Just wanting the child more, is not sufficient evidence. This may offend your internal sense of right and wrong, however, it's the law, so if you want it changed, you will need to convince your legislative representatives to change those laws (and I encourage you to try, though you're probably wasting your time).

>I mean the parents went to court completely
>agreeable to the arrangements.  There was no dispute of
>custody everything was 50/50.  But of course at that time
>there was only one child involved and now there is a total of
>5 other children between the two families.  Do we actually
>have to have a reason to want custody other than that we want
>to have the child more often and we think it is in his best
>interest.  Does a father have to prove that the mother is
>unfit inorder to gain more custody or rights over a child.
>Can't a parent just want to be a parent.

Nice vent.
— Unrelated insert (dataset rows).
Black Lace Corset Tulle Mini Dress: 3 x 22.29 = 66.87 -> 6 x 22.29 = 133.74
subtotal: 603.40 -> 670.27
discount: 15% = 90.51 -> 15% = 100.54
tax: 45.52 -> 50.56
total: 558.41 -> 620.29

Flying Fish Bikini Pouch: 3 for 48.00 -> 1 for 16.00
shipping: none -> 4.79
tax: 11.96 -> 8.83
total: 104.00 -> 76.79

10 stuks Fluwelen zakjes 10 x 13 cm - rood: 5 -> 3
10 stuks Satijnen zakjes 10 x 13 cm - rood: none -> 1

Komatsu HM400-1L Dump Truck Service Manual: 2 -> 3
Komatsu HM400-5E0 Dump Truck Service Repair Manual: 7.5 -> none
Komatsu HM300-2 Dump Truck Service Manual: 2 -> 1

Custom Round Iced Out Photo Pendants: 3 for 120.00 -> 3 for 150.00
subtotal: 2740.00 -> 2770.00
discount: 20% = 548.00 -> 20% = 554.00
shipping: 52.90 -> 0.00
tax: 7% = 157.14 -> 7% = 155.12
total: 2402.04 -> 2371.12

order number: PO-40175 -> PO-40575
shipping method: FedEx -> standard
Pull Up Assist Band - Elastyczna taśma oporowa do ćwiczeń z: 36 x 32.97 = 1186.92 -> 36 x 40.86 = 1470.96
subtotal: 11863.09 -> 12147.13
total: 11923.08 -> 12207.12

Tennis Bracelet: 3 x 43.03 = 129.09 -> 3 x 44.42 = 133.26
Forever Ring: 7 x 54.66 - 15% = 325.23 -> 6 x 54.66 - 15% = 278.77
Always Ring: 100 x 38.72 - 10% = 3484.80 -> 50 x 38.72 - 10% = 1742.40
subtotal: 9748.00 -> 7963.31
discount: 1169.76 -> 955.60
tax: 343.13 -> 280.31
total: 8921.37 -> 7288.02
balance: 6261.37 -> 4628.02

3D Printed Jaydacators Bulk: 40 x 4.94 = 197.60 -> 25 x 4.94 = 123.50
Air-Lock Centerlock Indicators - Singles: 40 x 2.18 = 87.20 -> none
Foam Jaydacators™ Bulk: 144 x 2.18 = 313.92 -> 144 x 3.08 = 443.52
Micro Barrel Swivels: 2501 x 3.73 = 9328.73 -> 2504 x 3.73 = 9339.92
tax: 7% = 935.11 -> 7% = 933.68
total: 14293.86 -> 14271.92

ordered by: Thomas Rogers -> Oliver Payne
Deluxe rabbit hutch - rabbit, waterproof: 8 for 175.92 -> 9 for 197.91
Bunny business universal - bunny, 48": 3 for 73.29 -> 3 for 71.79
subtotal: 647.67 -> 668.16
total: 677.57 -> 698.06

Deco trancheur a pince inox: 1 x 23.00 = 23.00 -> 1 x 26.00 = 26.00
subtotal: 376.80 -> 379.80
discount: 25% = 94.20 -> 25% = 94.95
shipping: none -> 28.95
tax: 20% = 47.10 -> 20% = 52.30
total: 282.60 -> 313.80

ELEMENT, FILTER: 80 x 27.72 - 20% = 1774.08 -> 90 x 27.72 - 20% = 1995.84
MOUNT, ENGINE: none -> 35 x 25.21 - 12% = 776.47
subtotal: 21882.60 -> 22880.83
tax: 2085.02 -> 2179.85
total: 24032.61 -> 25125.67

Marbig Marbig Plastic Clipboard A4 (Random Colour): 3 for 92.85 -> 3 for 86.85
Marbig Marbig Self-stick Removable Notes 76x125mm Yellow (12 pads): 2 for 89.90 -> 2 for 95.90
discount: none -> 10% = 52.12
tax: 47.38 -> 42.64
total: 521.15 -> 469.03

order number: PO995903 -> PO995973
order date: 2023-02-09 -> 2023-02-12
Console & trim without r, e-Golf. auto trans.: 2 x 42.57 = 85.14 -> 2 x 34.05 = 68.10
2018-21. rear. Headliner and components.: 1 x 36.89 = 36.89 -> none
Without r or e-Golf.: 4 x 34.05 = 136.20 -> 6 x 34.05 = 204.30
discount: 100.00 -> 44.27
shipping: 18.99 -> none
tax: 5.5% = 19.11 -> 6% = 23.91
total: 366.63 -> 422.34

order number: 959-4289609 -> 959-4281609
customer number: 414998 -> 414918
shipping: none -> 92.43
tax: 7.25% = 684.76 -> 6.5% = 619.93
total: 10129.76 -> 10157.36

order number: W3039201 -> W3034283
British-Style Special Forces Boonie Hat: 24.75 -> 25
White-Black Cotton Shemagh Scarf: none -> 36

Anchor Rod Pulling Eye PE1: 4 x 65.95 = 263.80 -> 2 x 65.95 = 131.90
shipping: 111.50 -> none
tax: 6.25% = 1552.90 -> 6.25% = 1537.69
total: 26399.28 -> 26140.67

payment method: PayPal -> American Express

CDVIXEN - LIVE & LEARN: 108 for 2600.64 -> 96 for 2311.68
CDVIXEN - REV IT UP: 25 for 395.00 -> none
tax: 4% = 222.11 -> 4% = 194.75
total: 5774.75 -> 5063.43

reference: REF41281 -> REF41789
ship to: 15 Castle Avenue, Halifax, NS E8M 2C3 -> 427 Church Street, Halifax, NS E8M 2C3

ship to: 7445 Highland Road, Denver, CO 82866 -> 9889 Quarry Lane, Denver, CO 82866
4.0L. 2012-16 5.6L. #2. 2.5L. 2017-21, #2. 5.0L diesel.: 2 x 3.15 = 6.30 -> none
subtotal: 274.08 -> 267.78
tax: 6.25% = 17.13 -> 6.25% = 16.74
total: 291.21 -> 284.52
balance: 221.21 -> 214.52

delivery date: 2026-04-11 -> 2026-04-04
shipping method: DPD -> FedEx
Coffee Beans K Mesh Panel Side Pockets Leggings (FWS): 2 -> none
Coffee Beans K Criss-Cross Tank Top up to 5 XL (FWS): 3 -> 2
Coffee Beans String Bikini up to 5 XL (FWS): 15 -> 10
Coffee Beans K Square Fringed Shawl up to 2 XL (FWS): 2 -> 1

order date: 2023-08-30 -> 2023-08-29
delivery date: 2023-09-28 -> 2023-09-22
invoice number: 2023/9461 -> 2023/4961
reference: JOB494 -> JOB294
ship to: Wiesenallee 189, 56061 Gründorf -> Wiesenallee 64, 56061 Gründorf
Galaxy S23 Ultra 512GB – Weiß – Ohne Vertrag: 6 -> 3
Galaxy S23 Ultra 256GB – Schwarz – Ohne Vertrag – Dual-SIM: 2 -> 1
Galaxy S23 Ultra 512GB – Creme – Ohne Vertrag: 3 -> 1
I wish I could tell you that wanting to be a parent is enough to get you more custody, however, the other parent wants to be a parent, too, and unless she tells the court otherwise, then the judge is forced to balance the wishes of the parents with the child's best interests, and at the end of the day, that will mean you need more evidence than you are presenting here in this forum in order to obtain any substantial change in the current custody/parenting arrangements.

Luving StepMom

I also want to add (from a similar experience) that if you go to court you are risking LOSING the time that you already have.  I know the things you listed are frustrating to you but everything would have to be proven in court, and if I were you I would just continue to document and value the time you have with your child, and when you have more concrete evidence consider going for custody.  

Remember every time you go to court - even if you are the one asking for more and you have proof that the time with you is value-added for the child - if the judge doesn't believe in 50/50 or has a personal bias then you could lose time that you have now.  

Not trying to be a downer, just been there, done that, and if I can save anyone else the time and money and heartache I thought I would offer. I hope everything works out for you.